Mais le repreneur n'est jamais venu. Et les rumeurs des Galeries Lafayette reprenant tous les magasins Marks & Spencer d'Europe, outre les magasins français, ont rapidement été démenties. A la mi-octobre est tombé le couperet: le magasin fermerait définitivement peu avant les fêtes de fin d'année. Les longues discussions et réflexions sur le plan social à adopter ont dès lors commencé (voir le témoignage de Patrick Zanier page 29).

Le sort des employés

Le rôle du syndicat ne s'est pas arrêté au 22 décembre. Suite aux démarches du LCGB, à ses contacts, une majorité du personnel de feu Marks & Spencer Luxembourg a pu être transférée. Patrick Zanier insiste: "C'est un personnel vraiment qualifié. Pas plus tard que cet après-midi (NDLR: début janvier), je verrai encore les autres personnes non encore replacées afin de les aider. Il n'y a plus que 3-4 personnes qui n'ont pas encore retrouvé du travail'.

Patrick Zanier indique également qu'en tant que personne licenciée pour un motif économique, lorsqu'un des anciens employés trouve un poste dont le salaire est inférieur à celui existant chez Marks & Spencer et que le contrat proposé est supérieur à 1 an et demi, il peut recevoir, pendant 4 ans,  l'aide au réemploi, c'est-à-dire l'équivalent de 90% de son ancien salaire.

Après Marks & Spencer, une autre chaîne textile fermera ses portes à Luxembourg, cette fois à la mi-2002. Il s'agit des 2 magasins de textile Superconfex.

Enfin, pour ce qui est du sort de l'emplacement de Marks & Spencer dans la galerie d'Auchan, "rien n'est encore signé", selon Immochan, la société qui commercialise la galerie Auchan du Kirchberg, avant d'ajouter qu'on "en saura plus à la fin du mois de janvier".
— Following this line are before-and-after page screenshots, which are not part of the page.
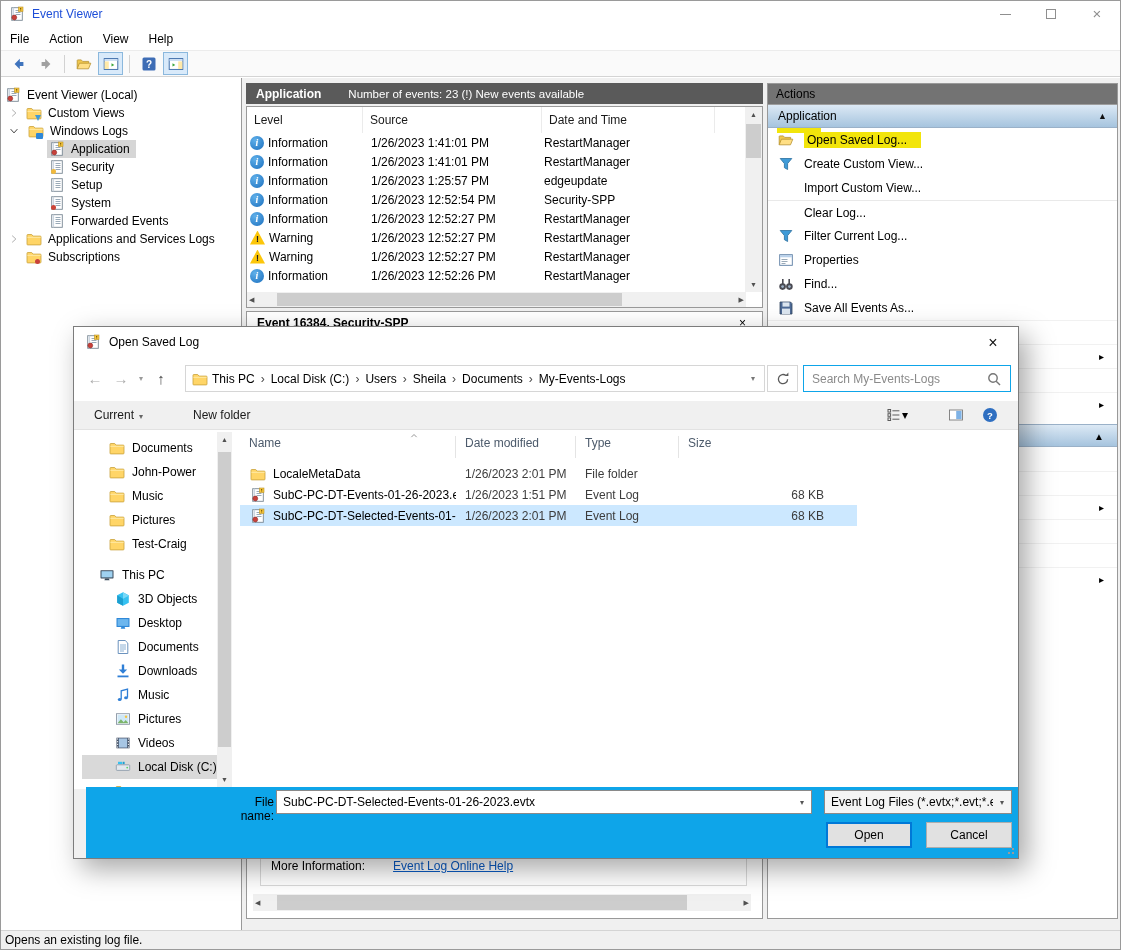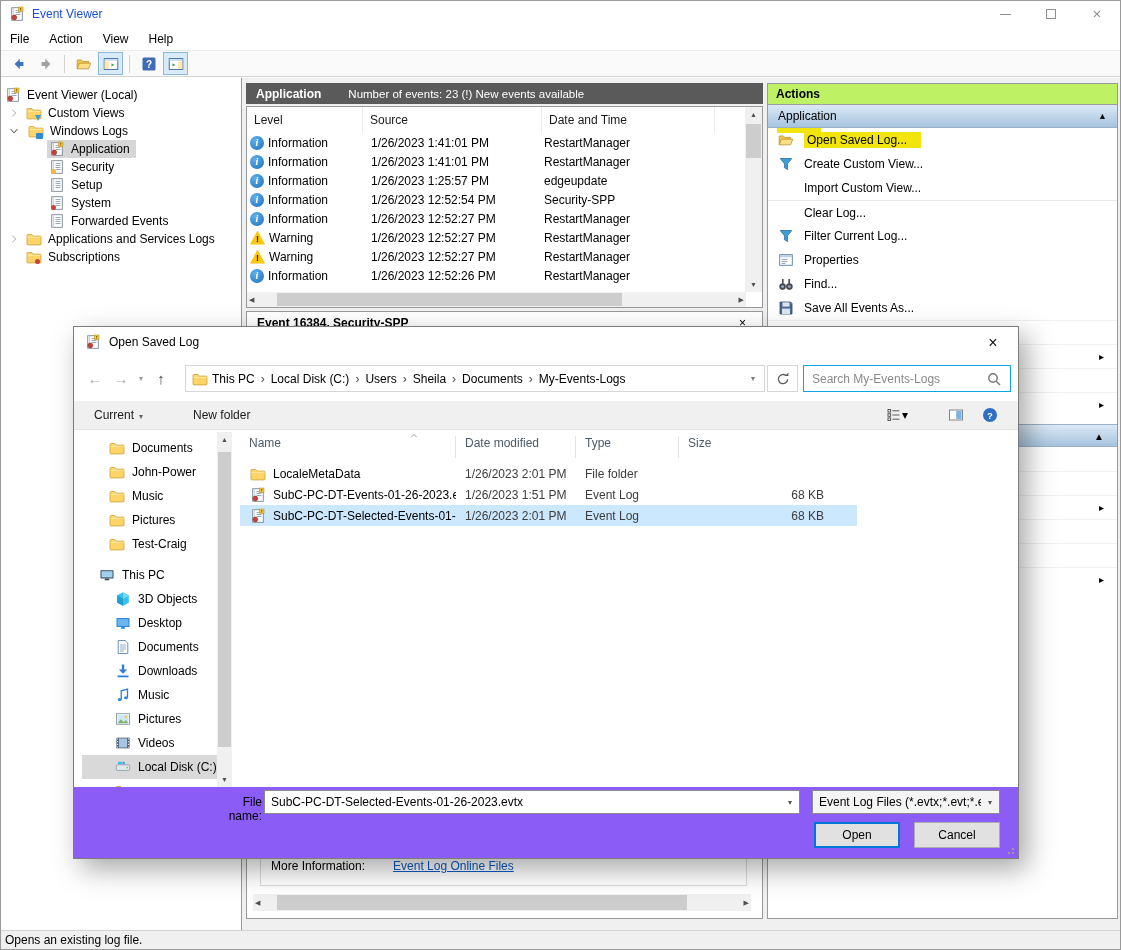--- a/index.html
+++ b/index.html
@@ -74,7 +74,7 @@
 
   
   .actions-panel{position:absolute;left:766px;right:2px;top:5px;bottom:11px;background:#fff;border:1px solid #999;overflow:hidden}
-  .actions-title{height:21px;background:#bef264;border-bottom:1px solid #9d9d9d;font-weight:bold;
+  .actions-title{height:21px;background:#737373;border-bottom:1px solid #9d9d9d;font-weight:normal;
                  display:flex;align-items:center;padding-left:8px}
   .actions-section{height:23px;background:linear-gradient(#dce9f5,#a6c4de);border-bottom:1px solid #9ab1c8;
                  display:flex;align-items:center;padding:0 10px}

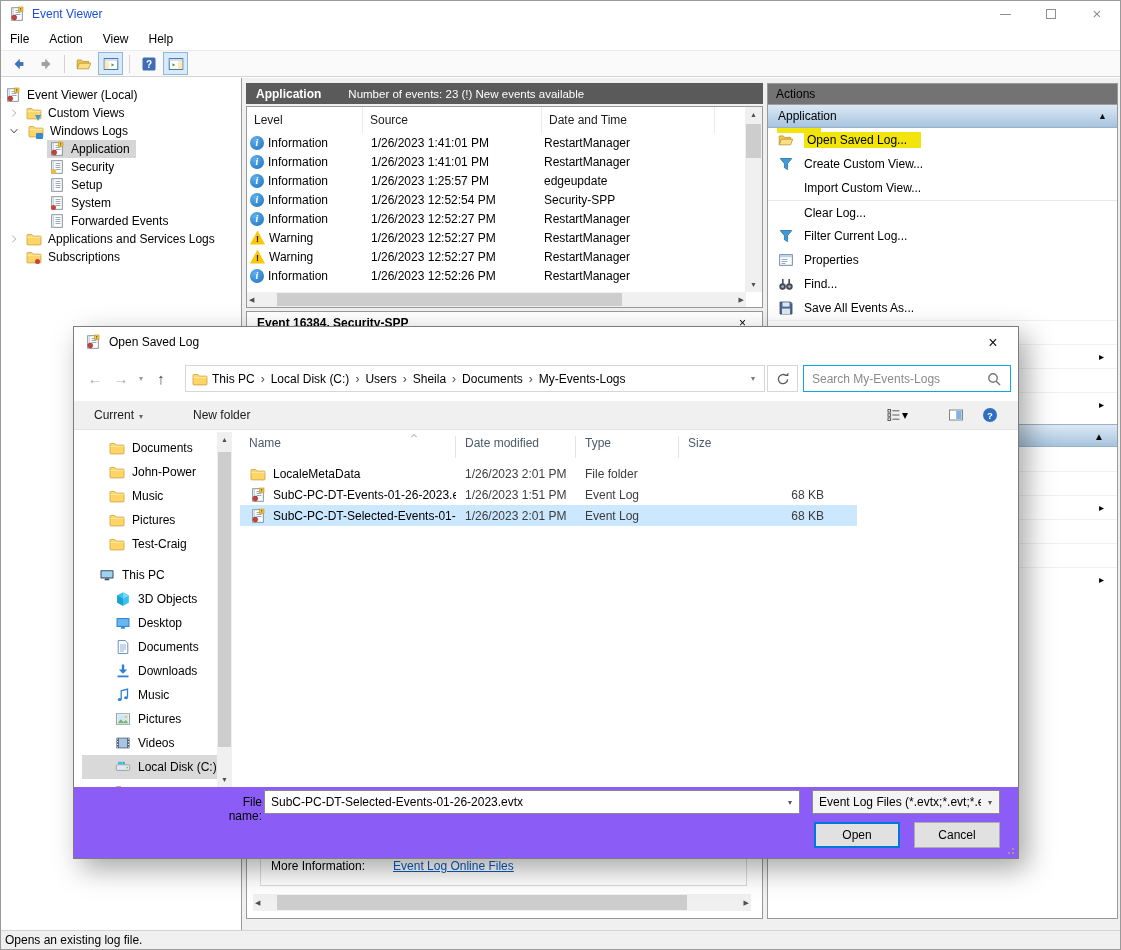--- a/index.html
+++ b/index.html
@@ -132,7 +132,7 @@
   .fc-type{width:103px;padding-left:9px;flex:none;color:#3c3c3c}
   .fc-size{width:172px;padding-right:27px;text-align:right;color:#3c3c3c}
   .sortmark{position:absolute;left:168px;top:0}
-  .dlg-footer{position:absolute;left:0;right:0;bottom:0;height:71px;background:#8b5cf6}
+  .dlg-footer{position:absolute;left:12px;right:0;bottom:0;height:71px;background:#0ea5e9}
   .fn-label{position:absolute;left:143px;top:8px;width:45px;text-align:right}
   .fn-input{position:absolute;left:190px;top:3px;width:536px;height:24px;border:1px solid #8a8a8a;background:#fff;display:flex;align-items:center}
   .fn-input input{border:none;outline:none;flex:1;padding-left:6px;font:12px "Liberation Sans",sans-serif}

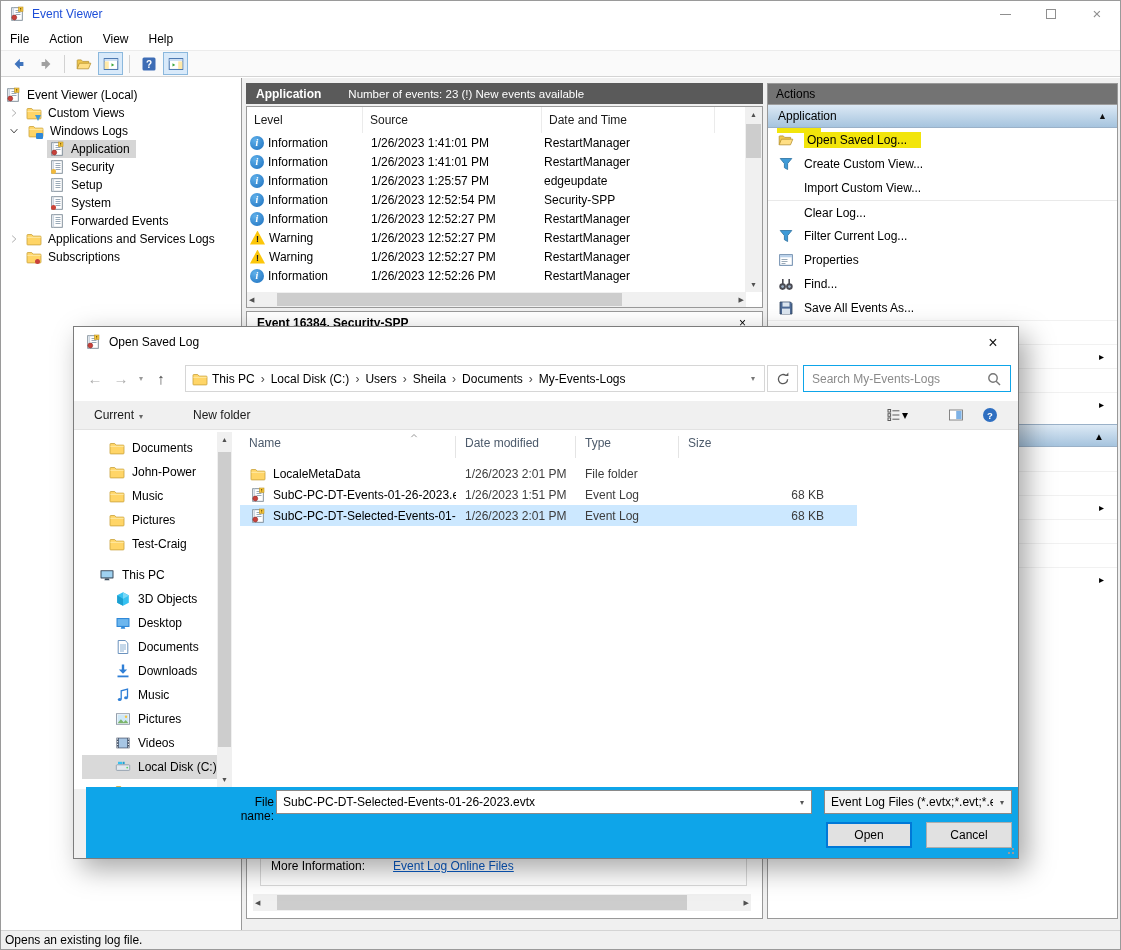--- a/index.html
+++ b/index.html
@@ -535,7 +535,7 @@
         <div class="detail-inner">
           <div class="more-info">
             <span>More Information:</span>
-            <span class="more-link">Event Log Online Files</span>
+            <span class="more-link">Event Log Online Help</span>
           </div>
         </div>
         <div class="detail-hsb">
L'épilogue ne devrait donc plus tarder. Chez H&M, pressenti depuis des mois pour la reprise (d'une partie) de l'emplacement, Anselme van den Auwelant annonce que la chaîne dont il est le country manager pour la Belgique et le Luxembourg est "toujours en cours de négociations, mais plutôt dans le stade final', H&M et Immochan ayant tous deux de leur côté déclaré leur intention de se lier sur 2.200 m2 sur 3.000 laissés disponibles par Marks & Spencer.
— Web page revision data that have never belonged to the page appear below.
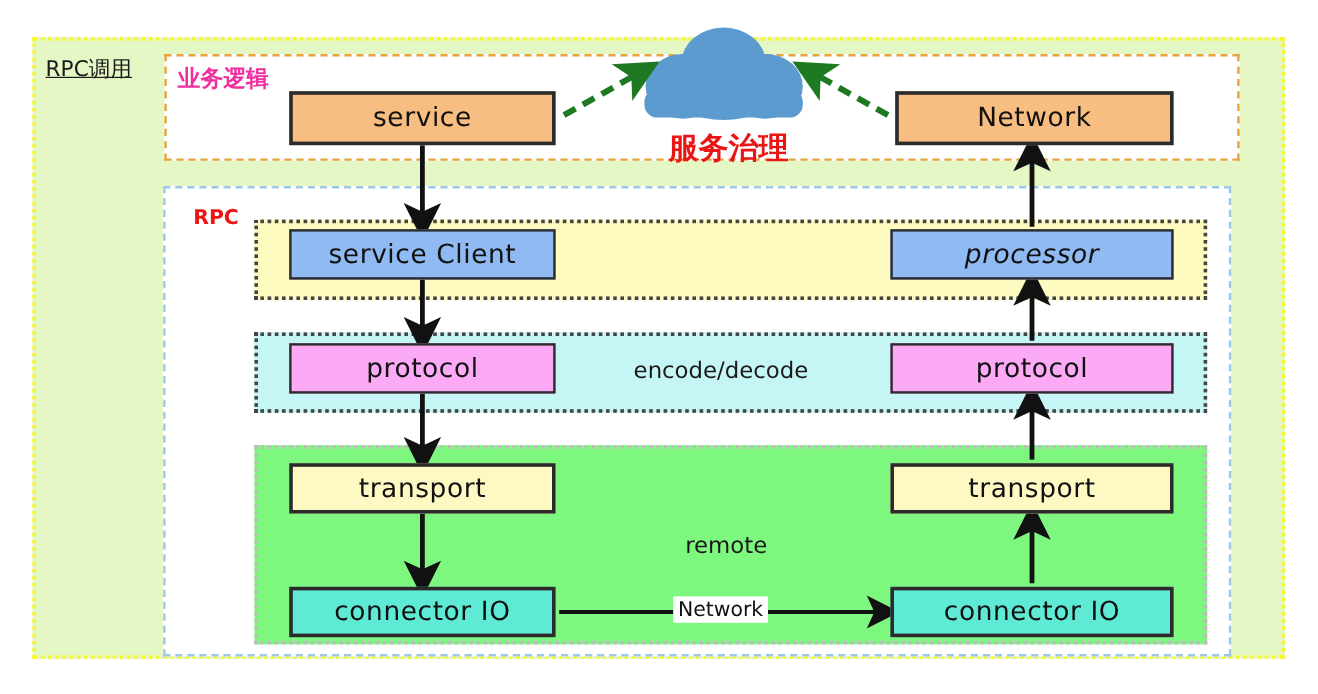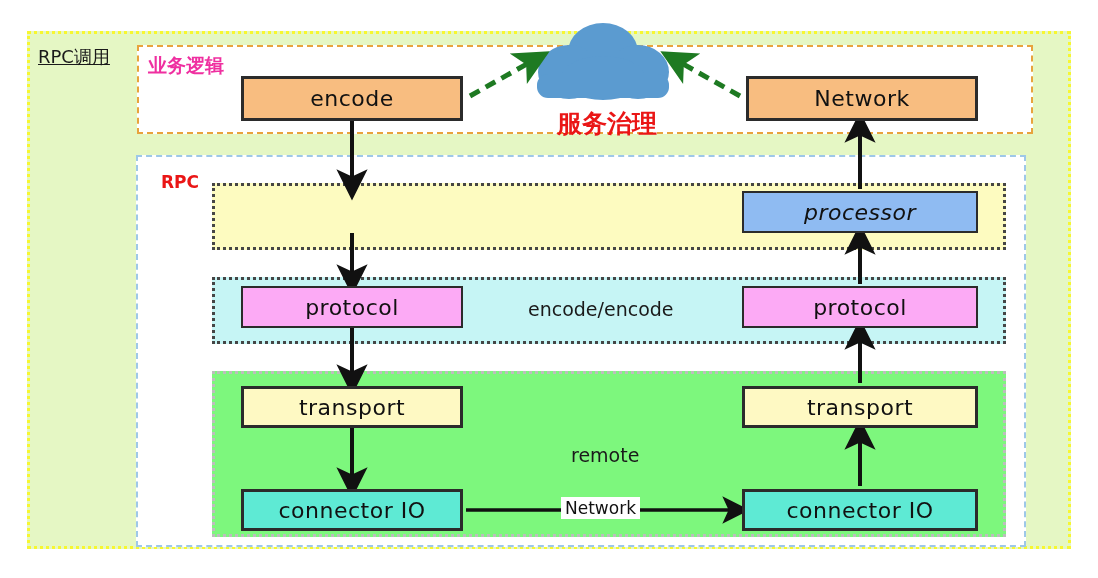--- a/index.html
+++ b/index.html
@@ -191,7 +191,7 @@
     <line x1="740" y1="96" x2="676" y2="60" stroke="#1e7a22" stroke-width="5" stroke-dasharray="11,7" marker-end="url(#ahGreen)"></line>
   </svg>
 
-  <div class="node orange" id="n-client">encode</div>
+  <div class="node orange" id="n-client">service</div>
   <div class="node orange" id="n-server">Network</div>
 
   <div class="node blue thin" id="n-processor">processor</div>

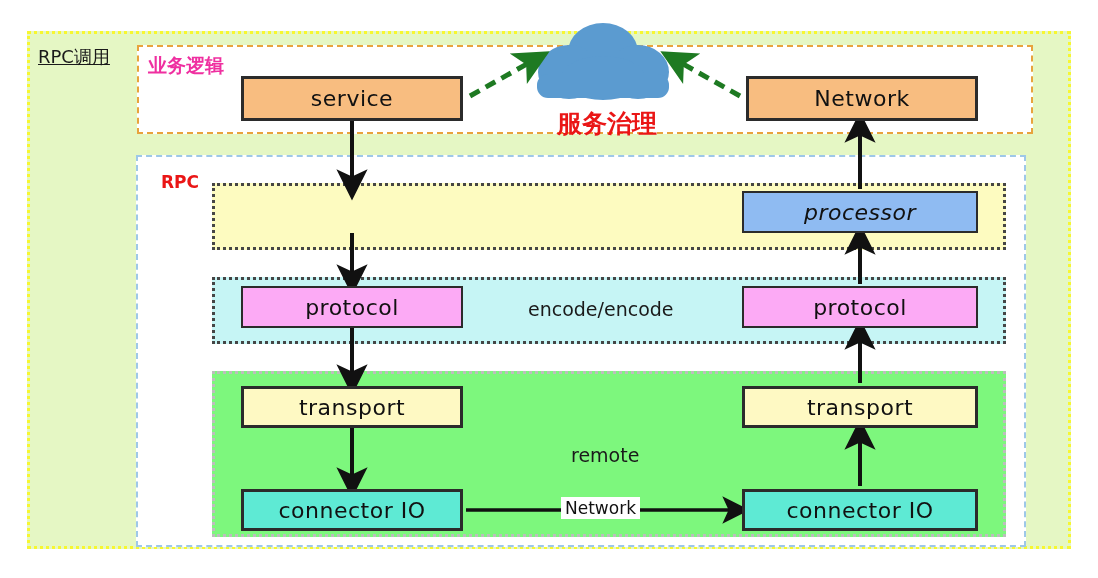--- a/index.html
+++ b/index.html
@@ -194,6 +194,7 @@
   <div class="node orange" id="n-client">service</div>
   <div class="node orange" id="n-server">Network</div>
 
+  <div class="node blue thin" id="n-svcclient">service Client</div>
   <div class="node blue thin" id="n-processor">processor</div>
 
   <div class="node pink thin" id="n-proto-l">protocol</div>

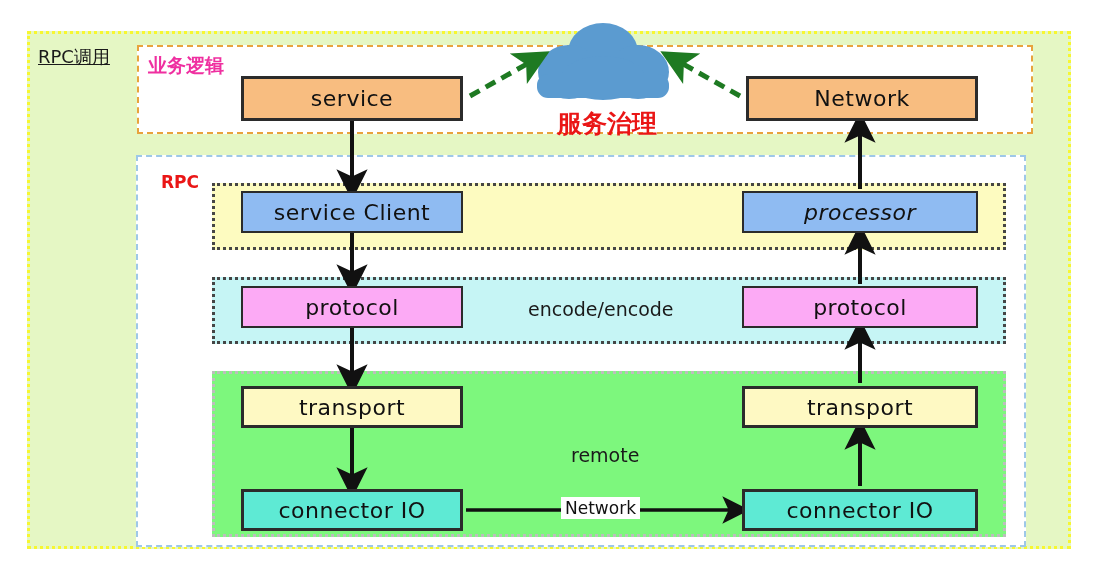--- a/index.html
+++ b/index.html
@@ -145,7 +145,7 @@
   <div class="band" id="band-codec"></div>
   <div class="band" id="band-remote"></div>
 
-  <div class="caption" id="cap-codec">encode/encode</div>
+  <div class="caption" id="cap-codec">encode/decode</div>
   <div class="caption" id="cap-remote">remote</div>
 
   <div id="cloud">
Immochan a d'ailleurs signé une déclaration en ce sens. Mais on attend encore le nom de celui qui reprendra les 800 m2 restants. Certainement une autre marque de textile.

OUTSIDE

Des voisins plus ou moins chanceux

En Belgique, la fermeture des 4 magasins Marks & Spencer (Bruxelles, Anvers, Liège, Wijnegem) a également eu lieu le 22 décembre, n'ayant pu trouver de repreneur. En 1975, le magasin de la rue Neuve à Bruxelles avait pourtant été la symbolique première incursion, avec Paris, de l'enseigne sur le continent. 7,44 millions d'Euro de perte (au Luxembourg, pour l'exercice 1999, il s'agissait d'une perte de 670.000 Euro), c'était beaucoup trop pour le groupe Marks & Spencer.  Par ailleurs, les 2 magasins allemands et les 2 autres néerlandais ont également cessé leurs activités le 22 décembre.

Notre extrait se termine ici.